That said, I have been puzzled by the lack of pan-school online community for
the parents and for the students at the EPGY Online High School, because there
are numerous examples of thriving communities of that kind elsewhere in
cyberspace. Evidently (according to personal accounts I have heard from other
students and news reports I have read) it is quite routine at most online high
schools to subscribe all students to a pan-school online community as soon as
they enroll. The asynchronous online community allows students with varied
schedules to make friends and share interests--just as Hacker News does. An
asynchronous online community is an especially important social help for a
school in which school classes are conducted by synchronous video links just a
few hours per week, and all the more so if the school has students from all
over the world living in every which time zone.

I am a big proponent of online interaction even for communities who regularly
interact face-to-face. For example, I am a Yahoo Groups listowner for groups
that link my local homeschooling support group since 2003 (more than 100
members) and our statewide gifted education parent advocacy group since 2005
(about 500 members). The online groups massively increase the helpfulness of
the face-to-face interaction the families in each organization have, and of
course tend to promote more face-to-face meet-ups as opportunities arise.
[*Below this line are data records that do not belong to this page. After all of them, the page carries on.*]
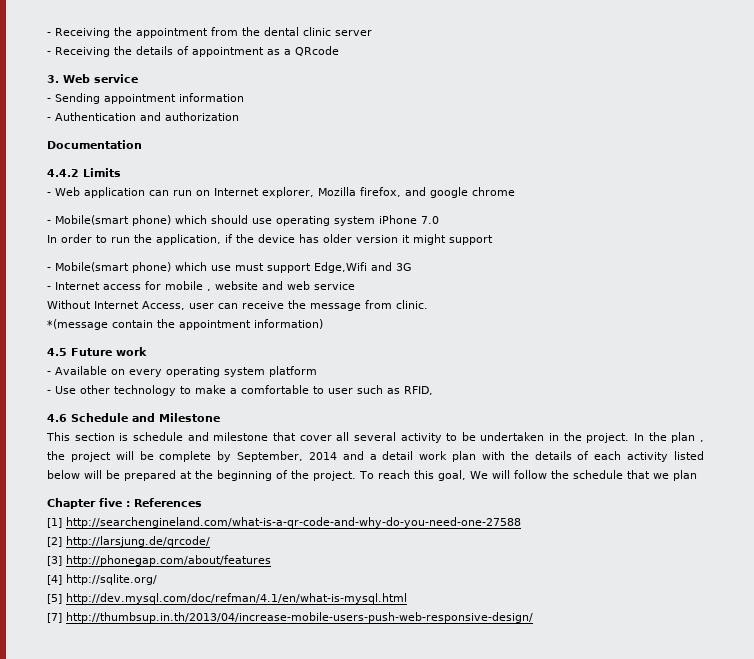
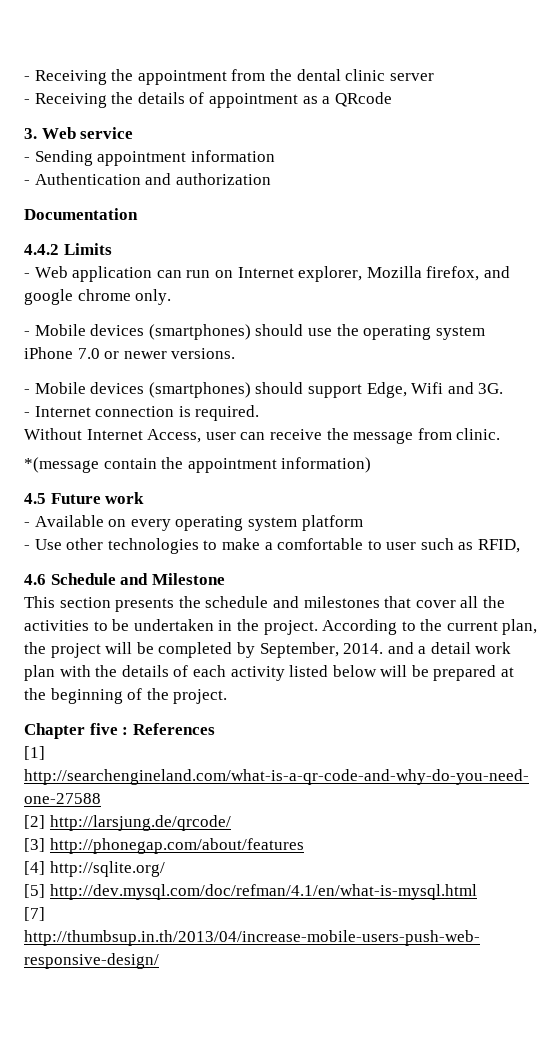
- - Web application can run on Internet explorer, Mozilla firefox, and google chrome
- - Mobile(smart phone) which should use operating system iPhone 7.0
- In order to run the application, if the device has older version it might support
- - Mobile(smart phone) which use must support Edge,Wifi and 3G
- - Internet access for mobile , website and web service
+ - Web application can run on Internet explorer, Mozilla firefox, and google chrome only.
+ - Mobile devices (smartphones) should use the operating system iPhone 7.0 or newer versions.
+ - Mobile devices (smartphones) should support Edge, Wifi and 3G.
+ - Internet connection is required.
- - Use other technology to make a comfortable to user such as RFID,
+ - Use other technologies to make a comfortable to user such as RFID,
- This section is schedule and milestone that cover all several activity to be undertaken in the project.
+ This section presents the schedule and milestones that cover all the activities to be undertaken in the project.
- In the plan , the project will be complete by September, 2014 and a detail work plan with the details of each activity listed below will be prepared at the beginning of the project. To reach this goal, We will follow the schedule that we plan
+ According to the current plan, the project will be completed by September, 2014. and a detail work plan with the details of each activity listed below will be prepared at the beginning of the project.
They
facilitate sharing information and encouragement and guarantee that official
communications from each group will be understood and mutually discussed right
away.

Similarly, my son is in dual-enrollment classes at our state flagship
university, and thus inherently meets some classmates face-to-face each day
(especially in his foreign language classes). Yet the overall dual-enrollment
program makes mandatory for students and optional (highly encouraged) for
parents to sign up for an email list through which to receive official program
announcements. Most of my son's individual classes also make very effective
use of email and announcements posted on websites (our state flagship
university has numerous ongoing human-computer interaction studies) and some
of his hardest classes make formal use of web forums for student discussion of
the content of the class. This deepens both the intellectual life and
community spirit of those classes. I need not mention here that HN is fun even
for hackers who know one another in person in offline life. I expected such a
vital online community when we signed up for the founding class of the online
high school we know from its inception, but that community has yet to be
formed.

I suppose most parents make most such comparisons based on locally available
resources. Certainly other parents think that EPGY Online High School is their
best current bundle of trade-offs for their children's education. I think my
town has both better homeschooling support groups and better public and
private high schools than most places in the United States--better by test, as
can be confirmed in quite a few cases. College admission for homeschoolers is
a solved problem,

<http://learninfreedom.org/colleges_4_hmsc.html>

as I have known since my oldest son was an infant, so I was never the least
bit worried about college admission prospects for a "purist" homeschooled
child. We sought out the new online high school from Stanford because of
previous good experiences using à la carte distance learning courses

<http://epgy.stanford.edu/courses/>

to supplement his homeschooling, and because he and I both have a spirit of
risk-taking and a willingness to try something new with little track record.
But with the benefit of hindsight, for us in our local environment, it would
have better to have him enrolled at Brand X local high school through our
state's open enrollment statute, and to continue to do just one or two
distance learning classes on the side, before going full-time for university
dual-enrollment for eleventh and twelfth grade. Reasonable minds can differ,
because different families live in different communities, but my disagreement
with the author of the interesting submitted article is that I don't think all
online high schools have yet figured out how to be significantly better (in
social aspects as well as intellectual aspects) than locally available public
or private schools in most parts of the United States. I like to support the
school that my family participates in by urging it to be the best that it can
be.

------
cianestro
Like so many of us know the real learning begins with the work, not the
lesson. This is why so many "learn by doing" schools are so popular. Most
online classes I've taken are assignment based and have sparse video lectures.
While this is great, it's no cure-all replacement for traditional human-to-
human interaction. The future will need to transform its libraries into the
work hubs they actually are, not just for quiet time studying. I think a lot
of PG/Joel/Fried's writings on the "modern workplace" can transfer to the
"modern school," where you keep the students close but with controlled
interaction (less paper airplanes, more small, private meeting/study rooms
with wifi access and decent seats.) Also I see token economies/karma pts and
automated skill-set intersecting programs connecting students in such a way
they could teach each other. Students would have traditional lectures for
their specializations and trickle that knowledge down to other students who
only just need the 123's of it. This approach could even eliminate budget
costs (very few paid staff members and classrooms) and increase retention
(1-on-1 focused tutoring sessions).

------
dasil003
No doubt there are a lot of opportunities for better electronic teaching
tools, but I just don't think that gets at the heart of the matter.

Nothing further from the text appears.